Is the bomb shelter still there?  I couldn't find any info on that.

Saturday, October 5, 2013

Washington, D.C.


In honor of our closed government.  No date or other information, but I'm guessing the forties.

Friday, October 4, 2013

Raise The Jolly Roger!


I wish my computer would stop with the auto correct!  Let's hear it for my beloved Pittsburgh Pirates.  After twenty straight years of loosing, not only did the Buccos finish above 500, they made the play-offs.  We beat Cincy in the play in game and got the wild card slot, and now we're one and one against the St. Louis Cardinals.  Let's go Bucs!

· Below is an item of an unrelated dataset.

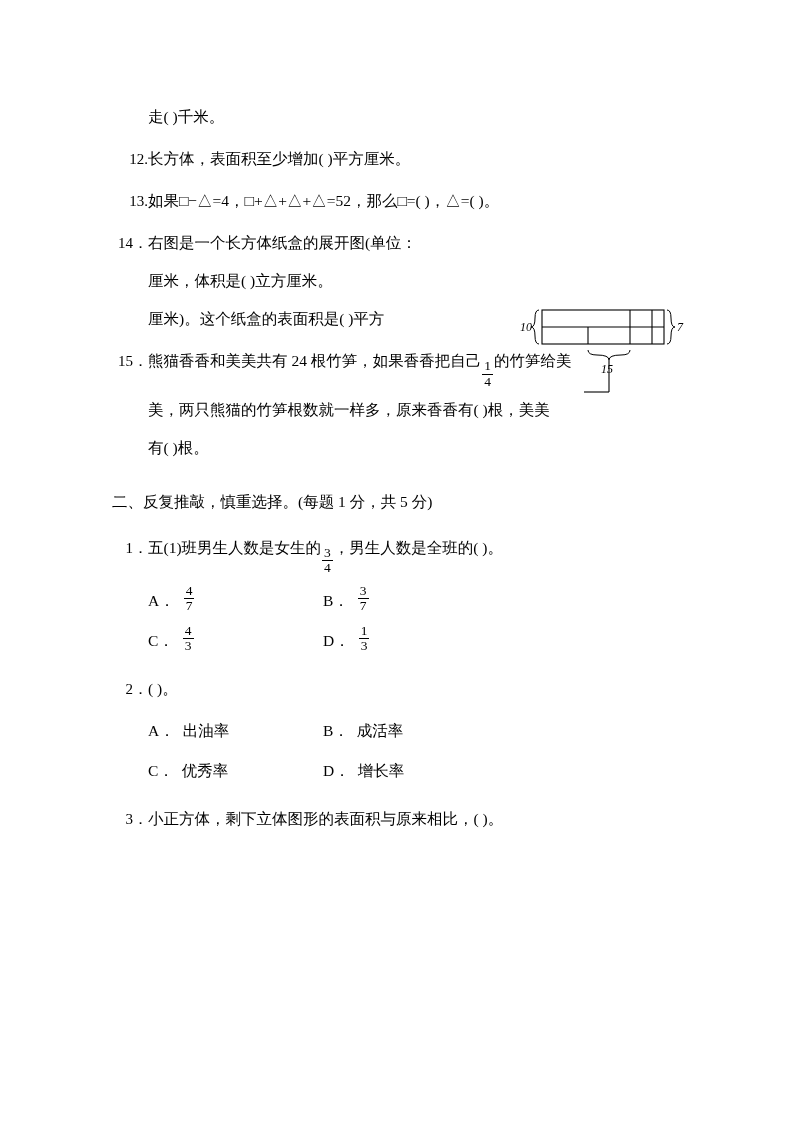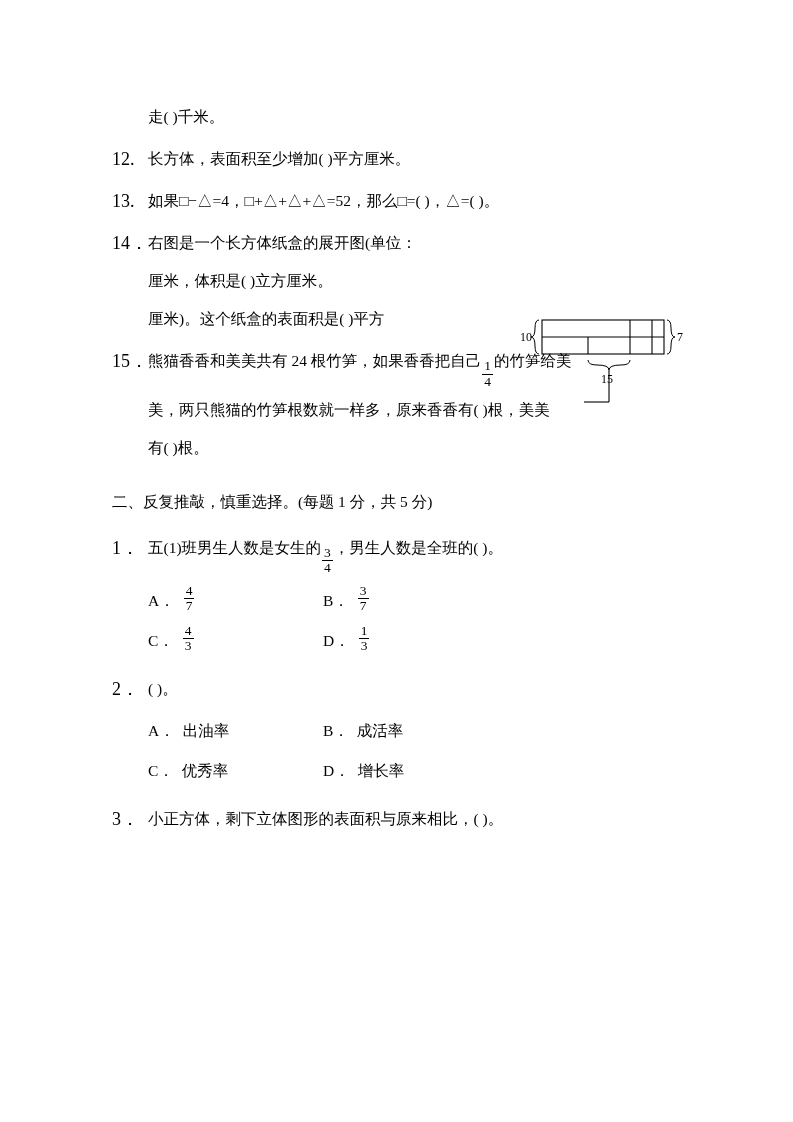"12." .q-num { font-size: 18px -> 15px; text-align: left -> right }
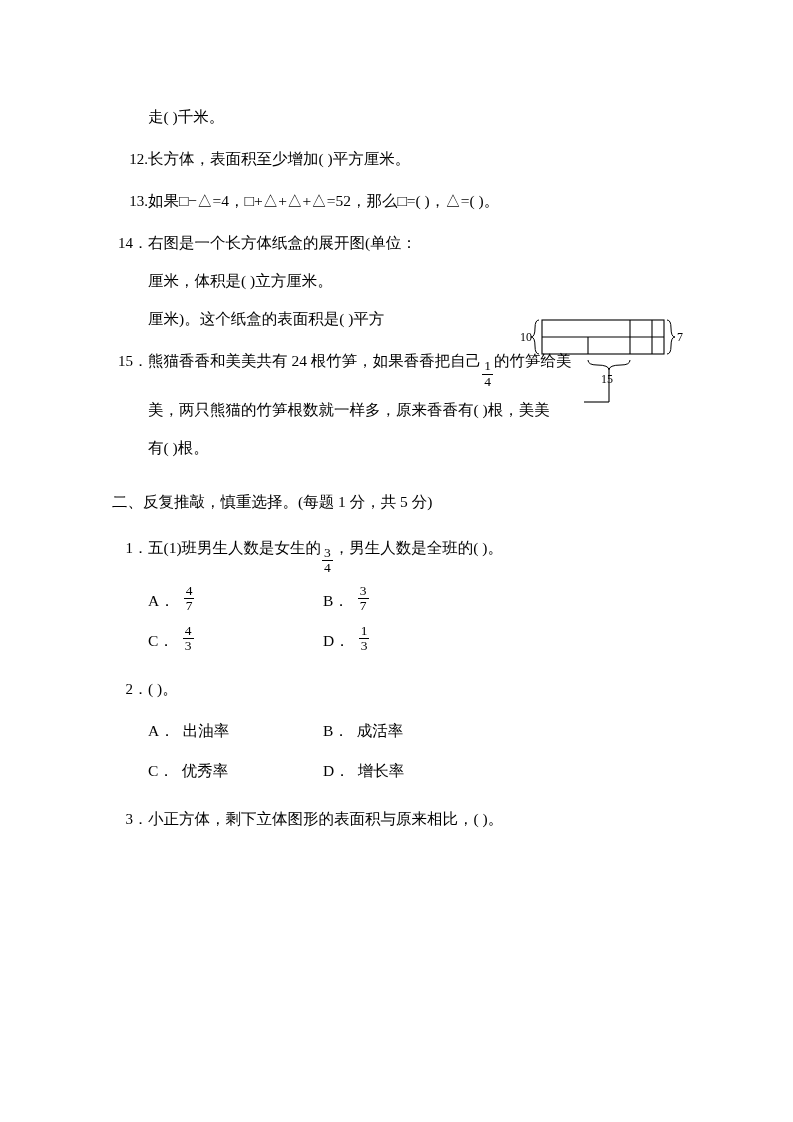"10" .fig-wrap { font-style: none -> italic; top: 290px -> 280px }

The Pittsburgh Pirates started off in 1882, in the American Association, but joined the older National League in 1887.  The Pirates won the World Series in 1909, 1925, 1960, 1971, 1979 and 2013.  There it is, my prediction.  This particular logo was used from 1966 to 1987.

Tuesday, October 1, 2013

Woman Attacked By Killer Lamp!


I stand by my interpretation.  Dated "12/11/60" but look at the plug.  It's European so the date is probably November 12, 1960.